First of all, it still hurts. It aches; it rips. It makes my heart feel like it is going to break into pieces. Yet in the midst of all of that, I am so comforted by the presence of God and His hand on me. He lets me yell and cry and ask over and over why this had to happen. And somehow He then sends a peace over me that helps me go on. Thank you, God.

Most people say we are handling the loss with such spiritual faith. And, I guess we are. But each of us in the family have our own road to walk down as we wish Noah was here and try to accept the future without him. Some of us cry, listen to his praise songs, look for things to remind us of him, and share a little of our feelings. Others still need to protect their emotions and prefer to keep their pain private. I believe God understands all of these ways. Just hang on to Him!

Then there is the way our little ones remember Noah. You can't be around Alyssa without having her remind you or anyone she meets that "her brother is in heaven with God." She tells us how much she loves him and misses him and how all our family will get to go see him one day!!!!! The cousins and little family friends talk about him and send him balloons just like Alyssa. They all know he is happy " playing with Jesus." Oh the faith of children!

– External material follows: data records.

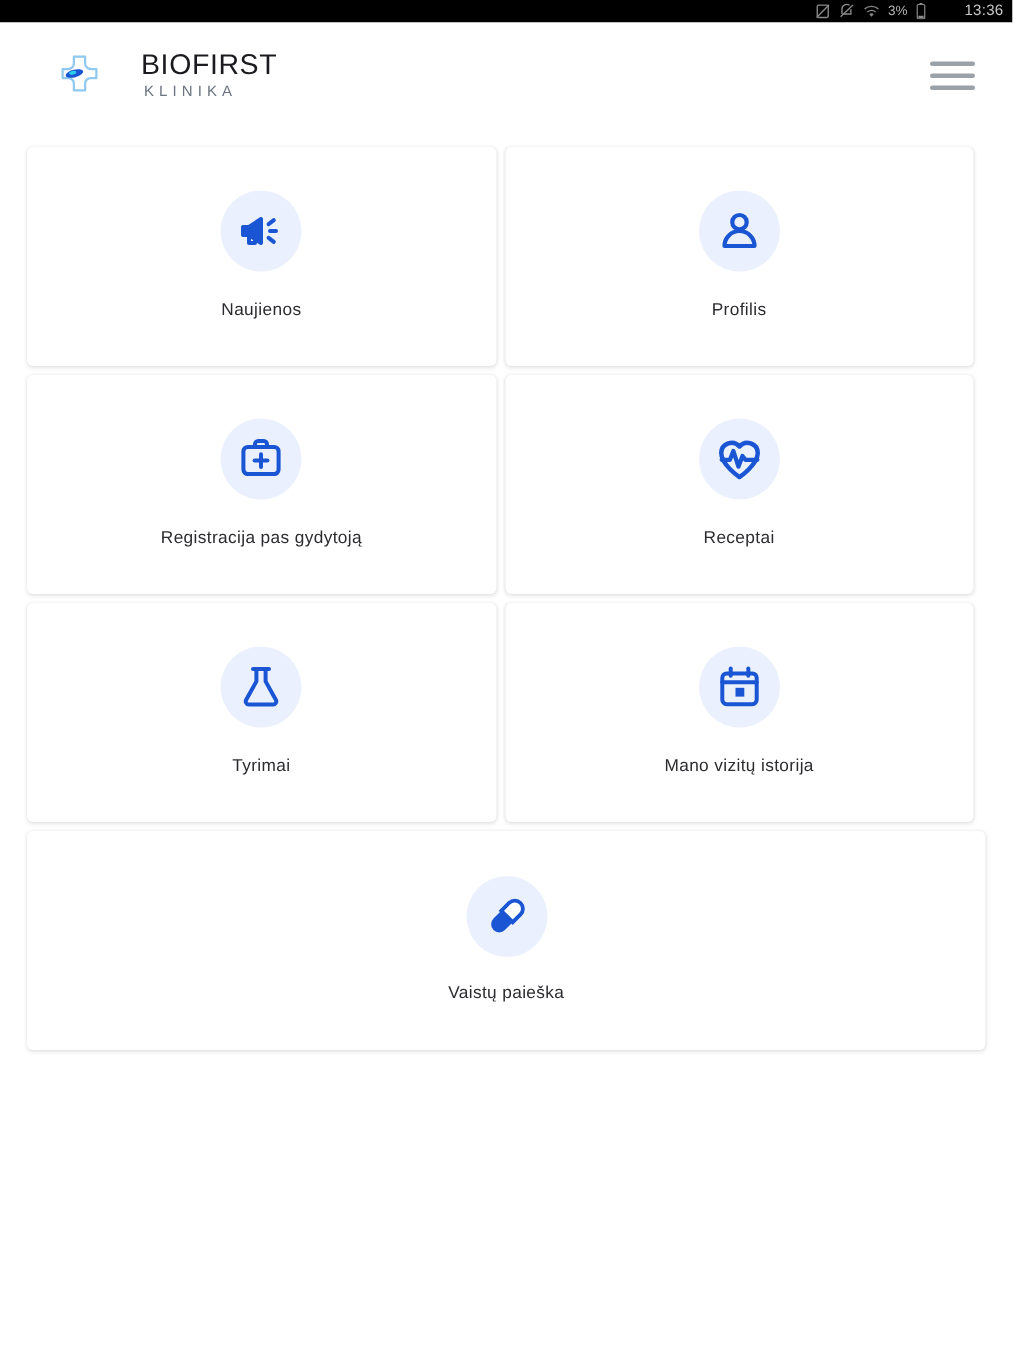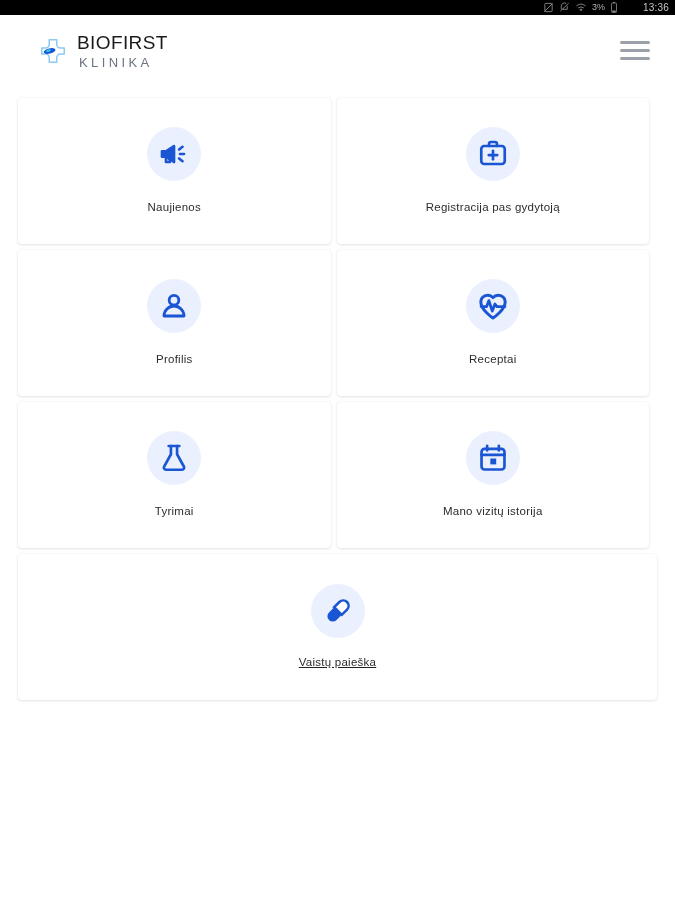"BIOFIRST" .brand { align-items: center -> flex-start; gap: 9px -> 26px }
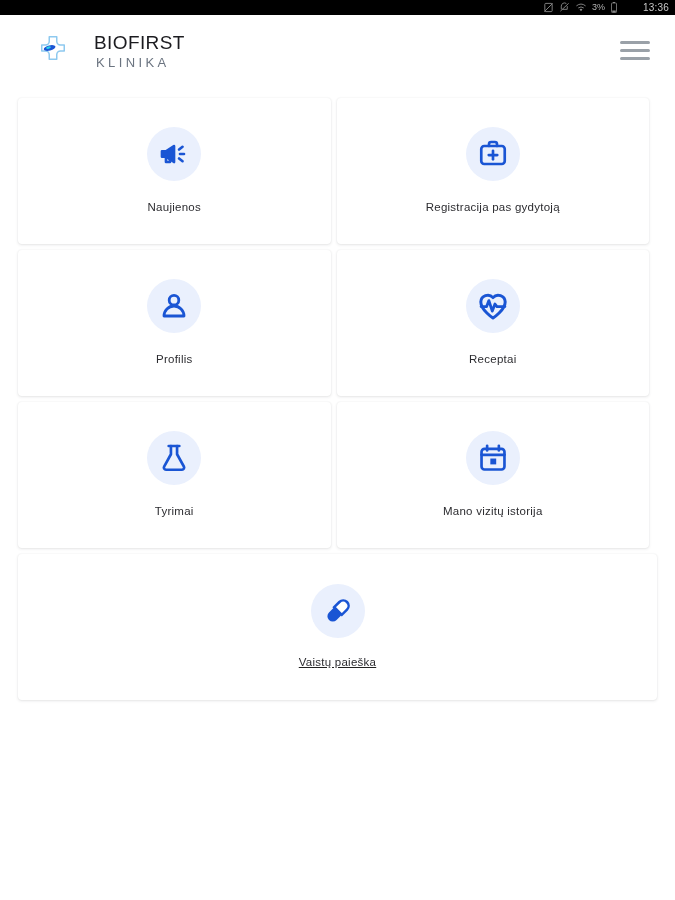"KLINIKA" .brand-sub { font-size: 13px -> 10px }
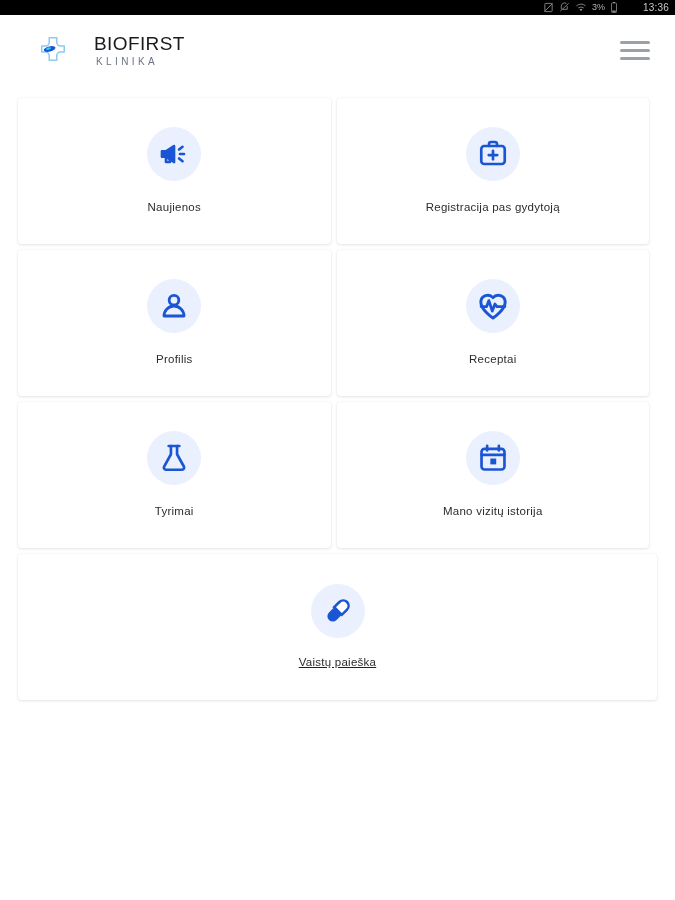"Registracija pas gydytoją" div.tile { order: before "Profilis" -> after "Profilis" }
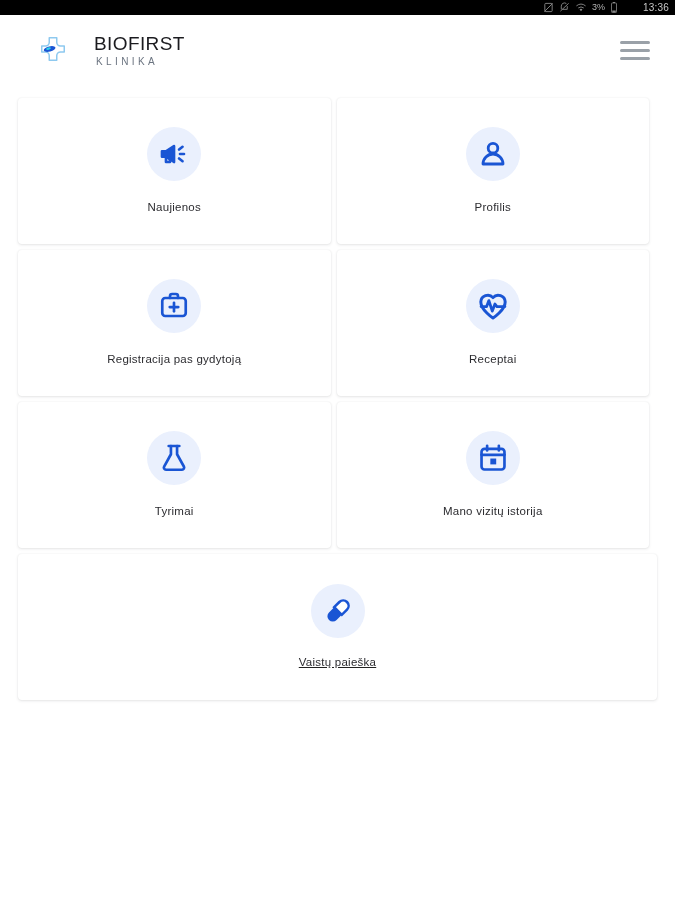"Vaistų paieška" .tile.wide { text-decoration: underline -> none }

So as I look to Christmas time, I wish more than anything that Noah was here to be part of the "cousins". It is hard knowing I won't be buying presents for him and watching him roll over or try to crawl or smiling at me as I play with him. But Julie has made it possible for me to outwardly remember him. She got picture frames for each of the grandkids for my tree and there is one of Noah. He is right there on the tree with the rest of them. Thank you, Julie!

The most comforting thought is that God knows exactly how I feel -- And He gave HIS son willingly. How much He loves me and He will wipe away all tears on that day that we get to see our Noah again. In the meantime, we will all go on living and trying to be God's servants -- some days harder than others -- and will thank Him every day for giving Noah to us for even a short time.

To all of you who have prayed for us and continue to do so: Thank you for your love and support. And we pray that Noah's life and death has helped you grow closer to the God who loves you and will always be there for you.

Nana Eller
December, 2005

Friday, November 11, 2005

to my little Veteran....

I'm taking the liberty as uncle Steve, to make a post today in tribute of Noah's 6month Heavenly Homecoming. After watching Ira's video the other night, I was thinking about how awesome to see the friends and family stand and cheer. And I can only imagine... at least I try, to see that celebration in Heaven through the doors to God himself. As he holds 144,000 balloons for Noah. Really, that's my theological interpretation of the 144,000 ...... I still miss you little Noah. But thank you for playing with Tate. He sure loves the company. I love you and your mom and your dad and your sister. They are very precious to me. I love you too.